The coronavirus outbreak continues to dominate the news, with media outlets mixing coverage of global market impacts alongside the growing fears of how this virus will affect our physical, social, and financial lives.
Just below that layer of coverage are concerns about what the response to this virus is doing to the global inventory of medical supplies and pharmaceuticals, and whether U.S.-controlled resources are enough to meet national demand.
MOAA addressed China’s dominance as the global leader in medication production back in January 2019, with award-winning medical author Rosemary Gibson. Her article for MOAA outlined the security threat posed by U.S. dependence on Chinese drugs and the decades-long decline in domestic production; these themes are expanded in her book, China Rx: Exposing the Risks of America’s Dependence on China for Medicine.
The issue being discussed over a year ago was the potential for China to weaponize medicines; in fact, China has a virtual monopoly over the production of many of the critical pharmaceuticals we use every day. It is unacceptable for our military and civilians to be vulnerable to China's ability to weaponize those pharmaceuticals simply by withholding their shipment or adulterating their ingredients.

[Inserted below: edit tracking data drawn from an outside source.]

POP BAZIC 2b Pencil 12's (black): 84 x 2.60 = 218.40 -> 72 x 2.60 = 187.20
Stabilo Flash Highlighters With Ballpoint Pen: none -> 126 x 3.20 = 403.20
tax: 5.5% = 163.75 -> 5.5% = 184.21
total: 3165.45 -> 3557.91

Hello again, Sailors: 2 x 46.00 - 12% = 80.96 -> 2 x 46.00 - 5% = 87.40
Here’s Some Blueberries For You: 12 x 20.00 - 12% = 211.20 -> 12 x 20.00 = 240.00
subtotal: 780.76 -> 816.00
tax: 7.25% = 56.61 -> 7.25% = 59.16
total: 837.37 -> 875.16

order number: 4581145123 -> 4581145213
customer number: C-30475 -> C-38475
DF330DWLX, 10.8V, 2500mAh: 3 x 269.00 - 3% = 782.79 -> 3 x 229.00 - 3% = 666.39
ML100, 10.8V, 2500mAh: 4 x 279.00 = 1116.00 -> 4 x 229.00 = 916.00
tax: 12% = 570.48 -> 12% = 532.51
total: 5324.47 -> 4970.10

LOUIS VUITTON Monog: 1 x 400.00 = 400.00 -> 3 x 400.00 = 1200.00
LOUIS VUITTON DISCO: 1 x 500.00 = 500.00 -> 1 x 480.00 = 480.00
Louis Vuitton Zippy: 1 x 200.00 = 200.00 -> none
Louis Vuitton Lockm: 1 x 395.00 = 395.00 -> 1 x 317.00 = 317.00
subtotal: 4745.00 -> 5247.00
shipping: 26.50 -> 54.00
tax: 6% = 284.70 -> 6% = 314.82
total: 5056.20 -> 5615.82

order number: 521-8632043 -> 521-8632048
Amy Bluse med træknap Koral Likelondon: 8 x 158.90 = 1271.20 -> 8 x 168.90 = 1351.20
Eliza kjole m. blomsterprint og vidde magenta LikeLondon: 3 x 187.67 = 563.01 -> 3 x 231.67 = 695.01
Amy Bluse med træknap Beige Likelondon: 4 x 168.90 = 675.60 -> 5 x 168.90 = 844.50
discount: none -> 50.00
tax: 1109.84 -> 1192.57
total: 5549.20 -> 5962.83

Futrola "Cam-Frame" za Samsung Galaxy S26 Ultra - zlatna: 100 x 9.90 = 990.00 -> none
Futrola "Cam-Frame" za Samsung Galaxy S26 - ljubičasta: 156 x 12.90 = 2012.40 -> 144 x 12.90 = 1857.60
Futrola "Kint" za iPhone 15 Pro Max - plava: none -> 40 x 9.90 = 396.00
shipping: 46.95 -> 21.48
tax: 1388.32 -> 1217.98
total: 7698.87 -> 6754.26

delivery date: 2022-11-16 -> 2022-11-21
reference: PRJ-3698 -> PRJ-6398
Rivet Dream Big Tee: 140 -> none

The coronavirus highlights the need for our nation to have a more reliable, internal source for essential medications. To mitigate this military vulnerability, Gibson and others have been recommending DoD and the VA change their procurement practices and consider incentives to foster a re-emergence of domestic pharmaceutical manufacturing to ensure the security of our medications.
Fast forward to this year for a clear example of how vulnerable we are as a nation when it comes to relying on China for medications and medical supplies—even outside of the military context. To this point, Sen. Marsha Blackburn (R-Tenn.) wrote an article for the health-news website STAT suggesting incentives for the private sector to adopt new cost-effective technology to help U.S.-based companies manufacture medicines stateside.
Blackburn backed up her article by introducing legislation to bring pharmaceutical manufacturing back to the U.S. The time is right – the current conditions and uncertainties set the stage for action now. MOAA calls on all members to write their members of Congress in support of S. 3432, the Securing America’s Medicine Cabinet (SAM-C) Act, and the companion House bill (when introduced).
The challenges are happening fast – we need to move out faster.